● PROBLEM: Copy each line of the listing where the word "donkerblauw" can be found.

RECORDS PROVIDED section start

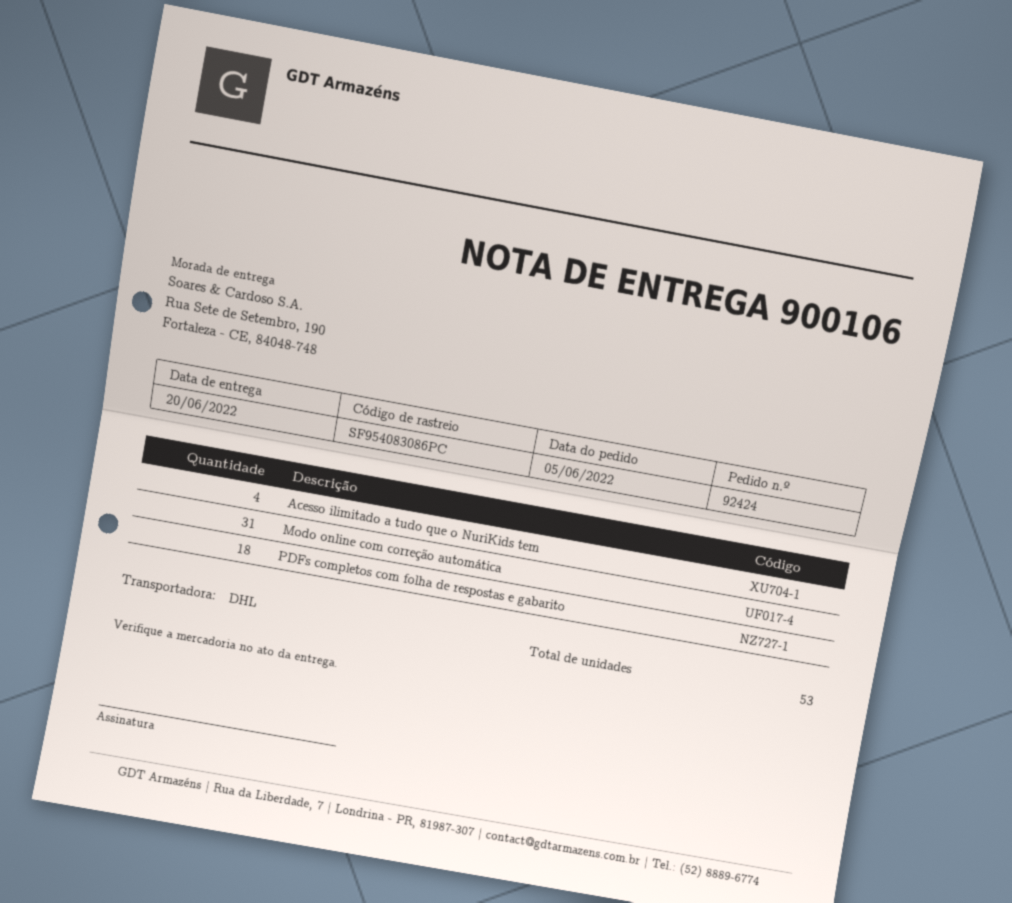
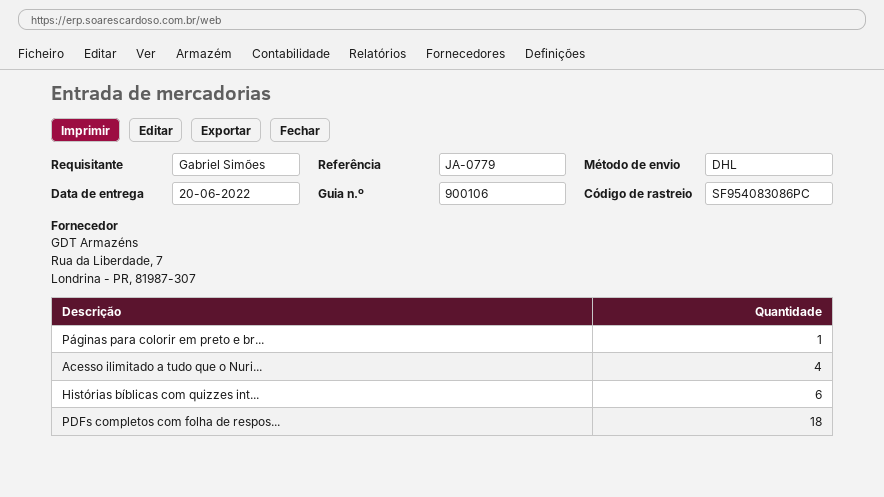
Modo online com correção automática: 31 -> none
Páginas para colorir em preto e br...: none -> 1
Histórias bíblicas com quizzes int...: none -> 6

RECORDS PROVIDED section end
RECORDS PROVIDED section start

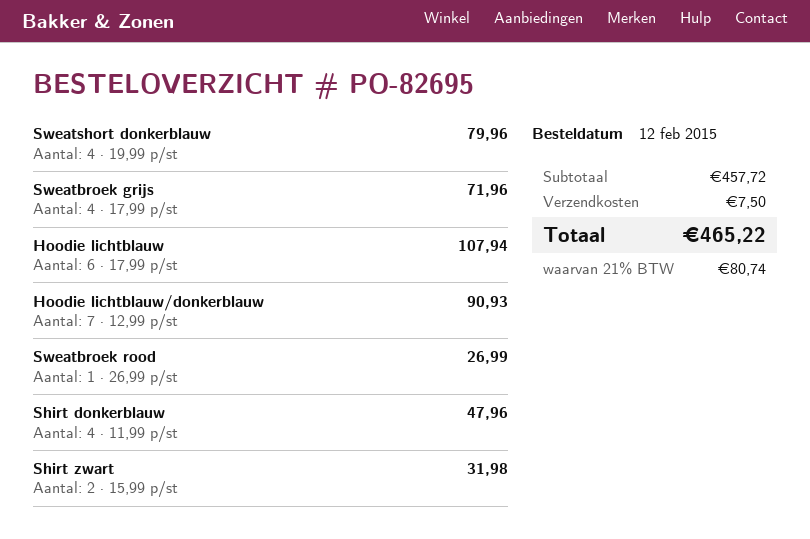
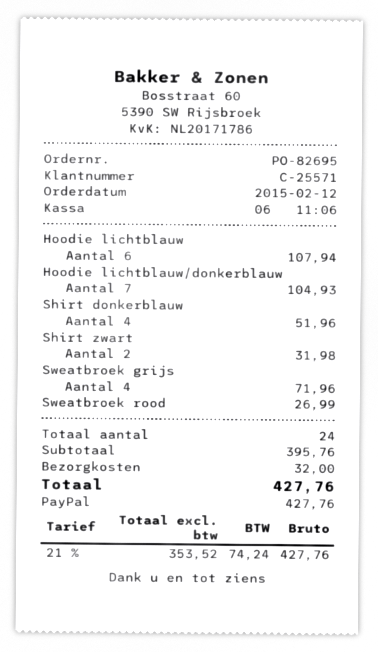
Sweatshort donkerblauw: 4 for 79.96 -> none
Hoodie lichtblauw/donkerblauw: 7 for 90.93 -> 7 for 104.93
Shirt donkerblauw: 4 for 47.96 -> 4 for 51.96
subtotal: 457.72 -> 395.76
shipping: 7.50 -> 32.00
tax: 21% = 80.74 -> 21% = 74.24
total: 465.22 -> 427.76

RECORDS PROVIDED section end

● ANSWER SECTION:
Sweatshort donkerblauw: 4 for 79.96 -> none
Hoodie lichtblauw/donkerblauw: 7 for 90.93 -> 7 for 104.93
Shirt donkerblauw: 4 for 47.96 -> 4 for 51.96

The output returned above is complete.